Seit Montag gibt es das Crowdfunding-Projekt auf Startnext: Unter #kochenfürhelden wird Unterstützung gesammelt, um weiterhin für all die Helfer zu kochen, die an vorderster Front gegen Corona kämpfen: von Ärzten und Ärztinnen über Pfleger und Pflegerinnen bis hin zu Supermarktangestellte. Was in diesen Tagen Hoffnung macht? Die Art und Weise, wie sich die Gastro-Branche zusammentut, um sich gegenseitig zu unterstützen – und gemeinsam Forderungen an die Politik zu stellen.

Die Politik muss helfen – und zwar schnell

Denn es braucht vor allem eines: Soforthilfen für die Restaurants. Eine der ersten Petitionen wurde von der Hamburger Gastro-Szene ins Leben gerufen – von Koral Elci von „Kitchen Guerilla", Johannes Riffelmacher von „Salt & Silver" und Patrick Rüther von der „Bullerei". Mehr als 100 Restaurants haben den Brief an die Stadt Hamburg unterzeichnet, mittlerweile schließen sich immer mehr Restaurants auch bundesweit. an. „In solchen Situationen gibt es zwei Gruppen: Entweder hast du Macht und Mittel oder du bist schnell und kreativ! Wir gehören zur Gruppe schnell und kreativ”, sagt Elci. Die Forderungen der Restaurants sind unter anderem die „sofortige und 100-prozentige Kostenübernahme aller Bruttogehälter (Vollzeit und Teilzeit), Fortzahlungen aller ausgefallenen Arbeitsstunden für unsere Minijobber*innen und studentischen Aushilfen, [sowie] Steuernachlässe anstelle von Stundungen und Aufschiebungen.” Je schneller die Politik Entscheidungen trifft, desto besser.

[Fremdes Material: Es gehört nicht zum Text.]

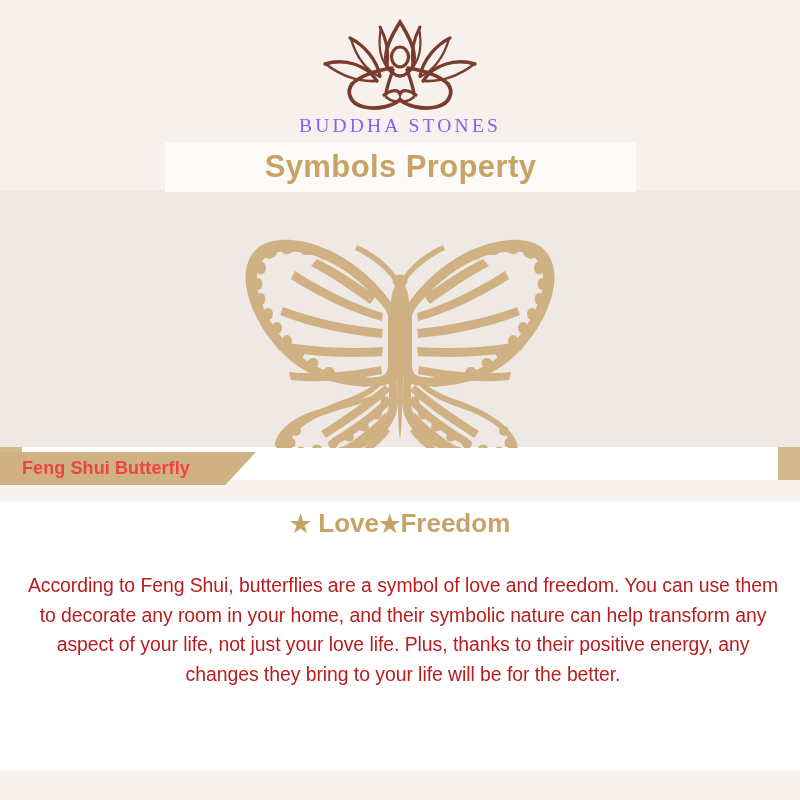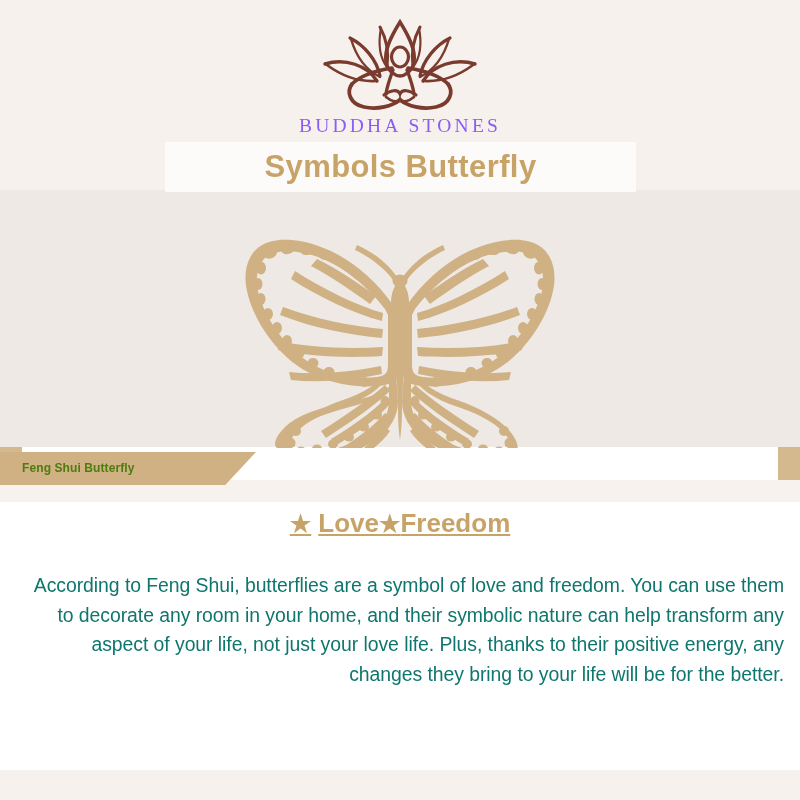"Symbols Butterfly" span { text: Butterfly -> Property }
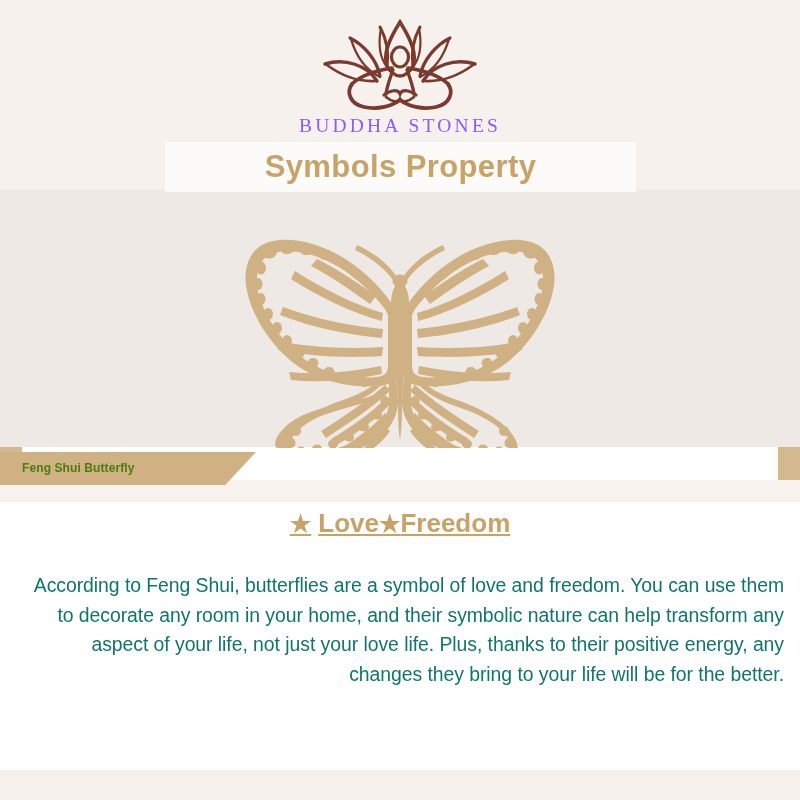"Feng Shui Butterfly" #label-text { color: #4d7c0f -> #ef4444; font-size: 12px -> 18px }
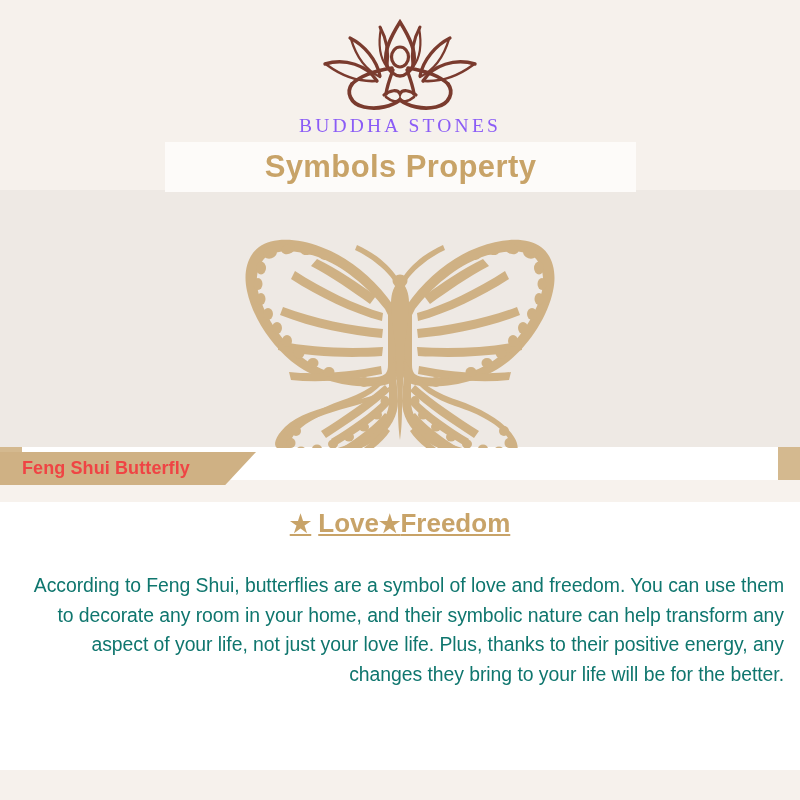"★ Love★Freedom" #tagline { text-decoration: underline -> none }
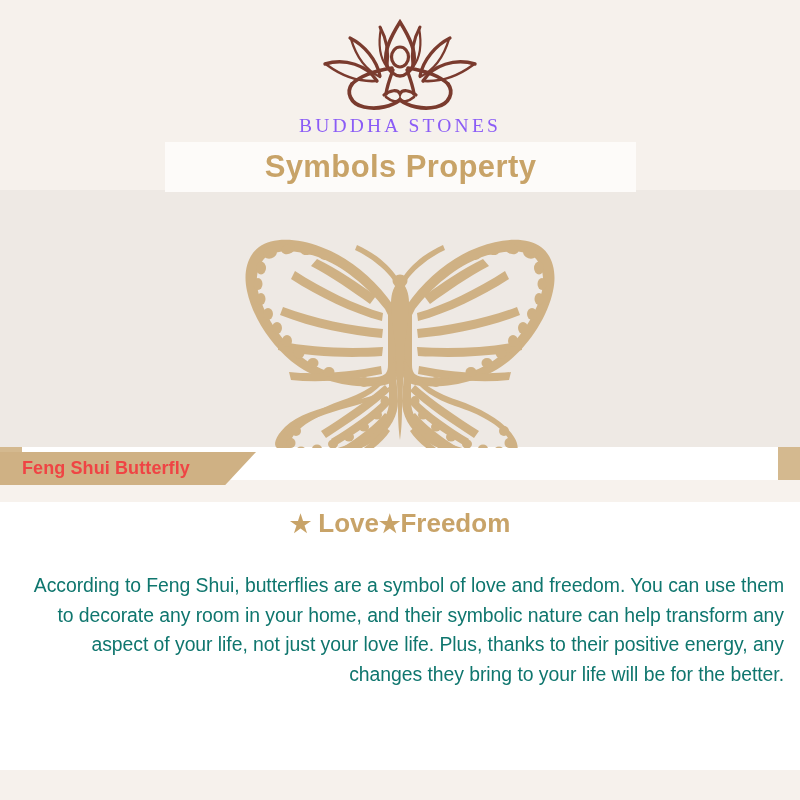"According to Feng Shui, butterflies" #body-copy { color: #0f766e -> #b91c1c; text-align: right -> center }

„Wir schreiben aber nicht nur Briefe, sondern schaffen auch Tatsachen.” So hat „Kitchen Guerilla” die „Soli-Küche” gestartet – um Obdachlosen und weiteren bedürftigen Menschen eine warme Mahlzeit in Zeiten der Corona-Krise zu ermöglichen. Zusammen mit weiteren Köchen wie Tim Mälzer hat die Initiative nach dem Berliner Vorbild von Max Strohe und dem „Tulus Lutrek” den Hamburger Ableger von #kochenfürhelden gestartet. Und die Nachfrage wird immer größer: Nachdem auch die Kantinen geschlossen sind, wenden sich immer mehr Corona-Teststationen und Hygieneinstitute an die Restaurants. Von München über Mainz und Frankfurt bis nach Istanbul schließen sich dieser Tage immer mehr Restaurants für den guten Zweck zusammen.